Complex dynamics of leukemic cells under intermittent therapy
- Autori: Persano Adorno, D; Pizzolato, N; Valenti, D; Spagnolo, B
- Anno di pubblicazione: 2009
- Tipologia: Altro
- Parole Chiave: Stochastic dynamics; Cancer evolution; Complex systems
- OA Link: http://hdl.handle.net/10447/50242
The evolutionary dynamics of cancerous cell populations in a model of Chronic Myeloid Leukemia (CML) is investigated. A Monte Carlo approach is applied to model the cancer development and progression by simulating the stochastic evolution of initially healthy cells which can experience genetic mutations and modify their reproductive behavior, becoming leukemic clones. Front line therapy for the treatment of this kind of tumor is achieved by tyrosine kinase inhibitors, namely imatinib (Gleevec) or, more recently, dasatinib or nilotinib.
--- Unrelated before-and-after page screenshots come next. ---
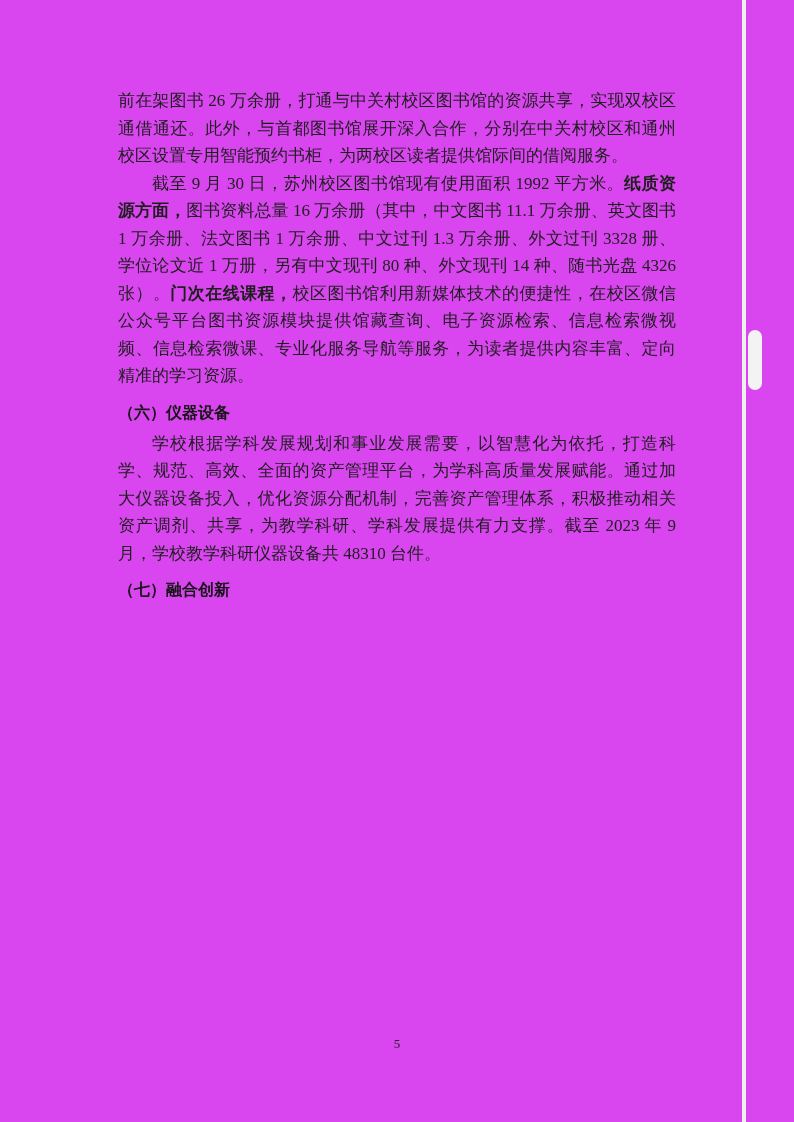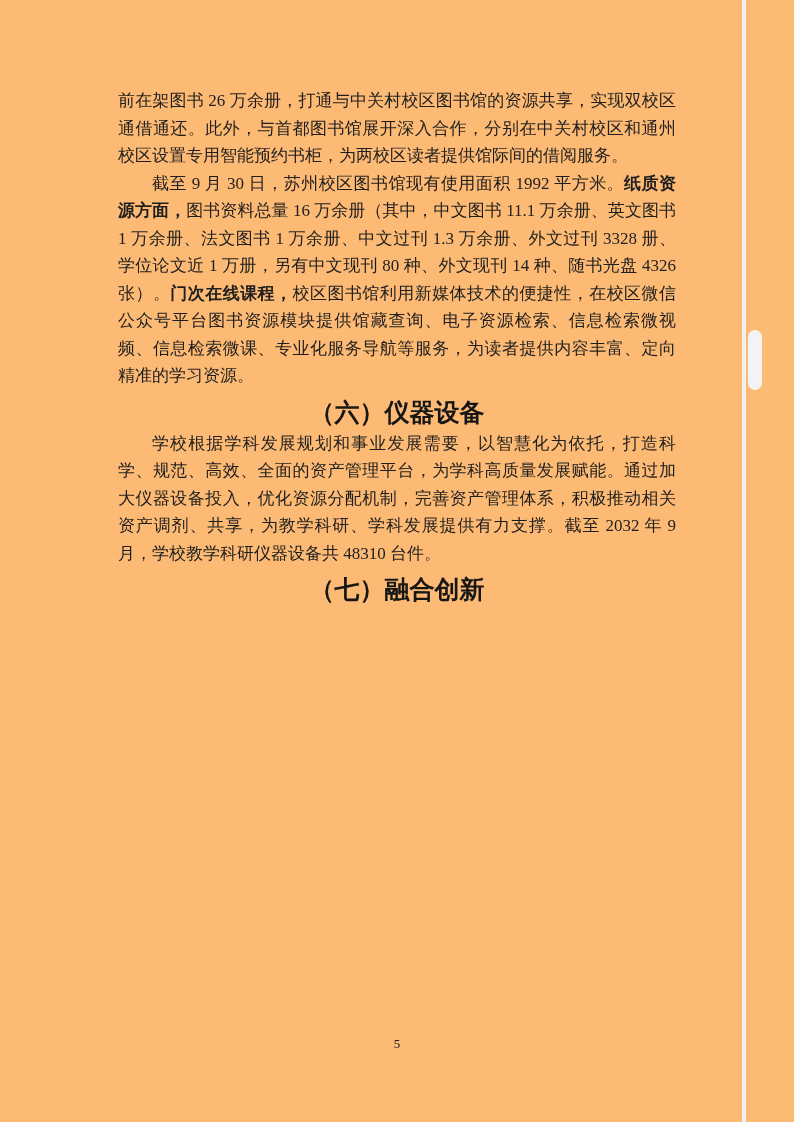--- a/index.html
+++ b/index.html
@@ -11,7 +11,7 @@
   }
   .sheet {
     position: absolute; inset: 0;
-    background: #fdba74;
+    background: #d946ef;
   }
   .scan-line {
     position: absolute; left: 742px; top: 0;

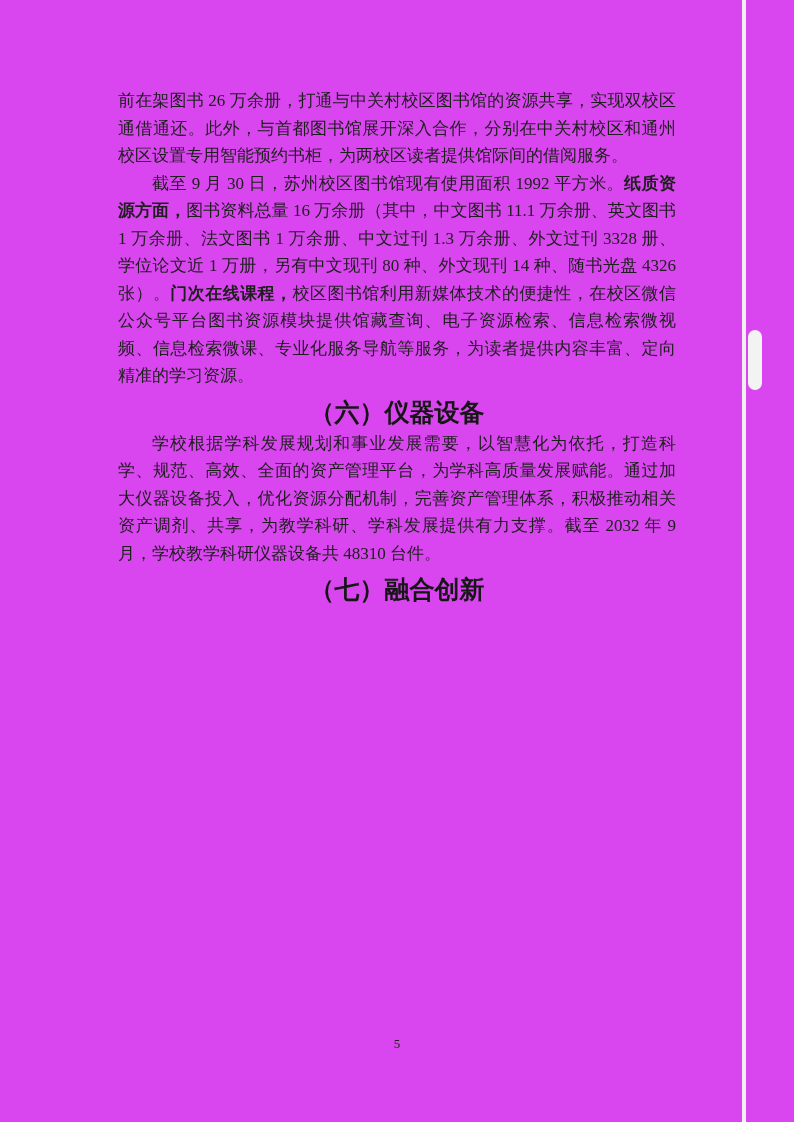--- a/index.html
+++ b/index.html
@@ -35,11 +35,11 @@
   .para .run-bold { font-weight: 700; }
   .heading {
     font-family: Liberation Serif, serif;
-    font-size: 25px; font-weight: 700;
+    font-size: 16px; font-weight: 700;
     line-height: 34px;
     margin: 6px 0 0 0;
     color: #161616;
-    text-align: center;
+    text-align: left;
     text-indent: 0;
   }
   .page-footer {

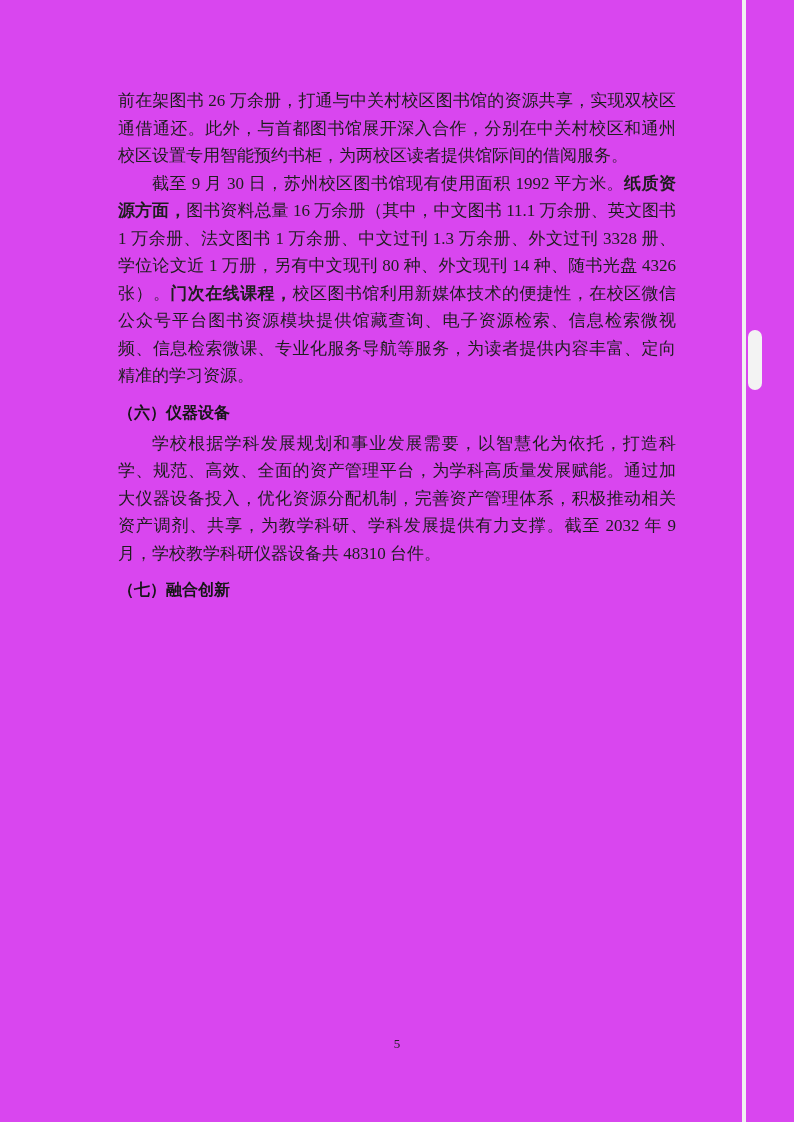--- a/index.html
+++ b/index.html
@@ -65,7 +65,7 @@
 
     <h2 class="heading">（六）仪器设备</h2>
 
-    <p class="para indent">学校根据学科发展规划和事业发展需要，以智慧化为依托，打造科学、规范、高效、全面的资产管理平台，为学科高质量发展赋能。通过加大仪器设备投入，优化资源分配机制，完善资产管理体系，积极推动相关资产调剂、共享，为教学科研、学科发展提供有力支撑。截至 2032 年 9 月，学校教学科研仪器设备共 48310 台件。</p>
+    <p class="para indent">学校根据学科发展规划和事业发展需要，以智慧化为依托，打造科学、规范、高效、全面的资产管理平台，为学科高质量发展赋能。通过加大仪器设备投入，优化资源分配机制，完善资产管理体系，积极推动相关资产调剂、共享，为教学科研、学科发展提供有力支撑。截至 2023 年 9 月，学校教学科研仪器设备共 48310 台件。</p>
 
     <h2 class="heading">（七）融合创新</h2>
Despite they represent the first example of a successful molecular targeted therapy, the development of resistance to these drugs is observed in a proportion of patients, especially those with advanced-stage CML. In the present work, we simulate an imatinib-like treatment of CML by modifying the fitness and the death rate of cancerous cells and describe the several scenarios in the evolutionary dynamics of blood cells as a consequence of the efficacy of the different modeled therapies. In our model, resistant cancerous cells, which are insensitive to the therapy, are generated from leukemic cells by a stochastic process of genetic mutation. We study how the patient response to the therapy changes when the drug is assumed with an intermittent time scheduling. Of course the best results, in terms of a permanent disappearance of the leukemic phenotype and containment of resistance, are achieved with a continuous therapy. However, our findings demonstrate that an intermittent therapy could also represent a valid choice in patients with high risk of toxicity, despite the retard on the complete restoring of healthy cells. The description of this biological system in terms of a complex system of evolving cells contributes to an overall understanding of the cancer dynamics.